* [Work to complete]
Each record that follows is to be duplicated exactly, though its pictures are not.

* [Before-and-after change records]
---
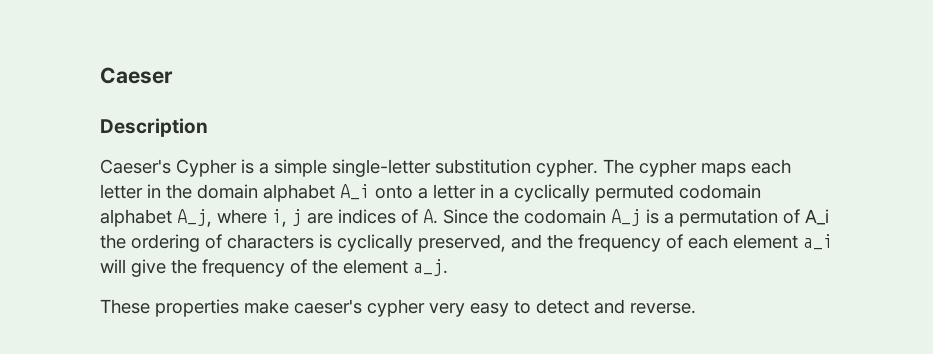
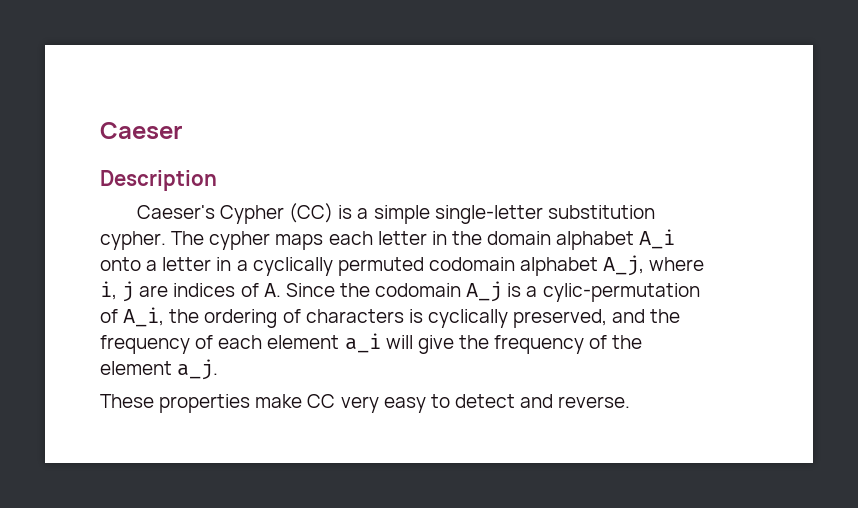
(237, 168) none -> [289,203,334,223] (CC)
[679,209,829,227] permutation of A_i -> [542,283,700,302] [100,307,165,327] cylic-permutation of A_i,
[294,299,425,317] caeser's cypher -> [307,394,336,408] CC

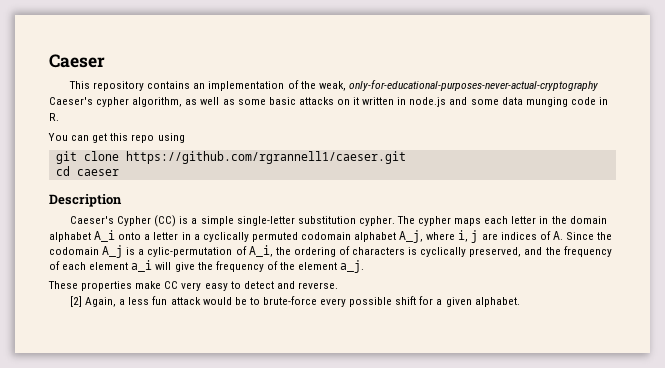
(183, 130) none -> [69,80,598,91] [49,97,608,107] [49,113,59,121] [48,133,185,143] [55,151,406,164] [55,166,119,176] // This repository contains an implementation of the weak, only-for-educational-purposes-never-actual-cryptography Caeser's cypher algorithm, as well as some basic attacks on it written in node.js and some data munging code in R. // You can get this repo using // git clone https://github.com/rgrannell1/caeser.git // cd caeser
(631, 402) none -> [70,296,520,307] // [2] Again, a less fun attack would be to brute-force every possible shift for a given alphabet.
---
* [Output of the exercise]
(237, 168) none -> [289,203,334,223] (CC)
[679,209,829,227] permutation of A_i -> [542,283,700,302] [100,307,165,327] cylic-permutation of A_i,
[294,299,425,317] caeser's cypher -> [307,394,336,408] CC

(183, 130) none -> [69,80,598,91] [49,97,608,107] [49,113,59,121] [48,133,185,143] [55,151,406,164] [55,166,119,176] // This repository contains an implementation of the weak, only-for-educational-purposes-never-actual-cryptography Caeser's cypher algorithm, as well as some basic attacks on it written in node.js and some data munging code in R. // You can get this repo using // git clone https://github.com/rgrannell1/caeser.git // cd caeser
(631, 402) none -> [70,296,520,307] // [2] Again, a less fun attack would be to brute-force every possible shift for a given alphabet.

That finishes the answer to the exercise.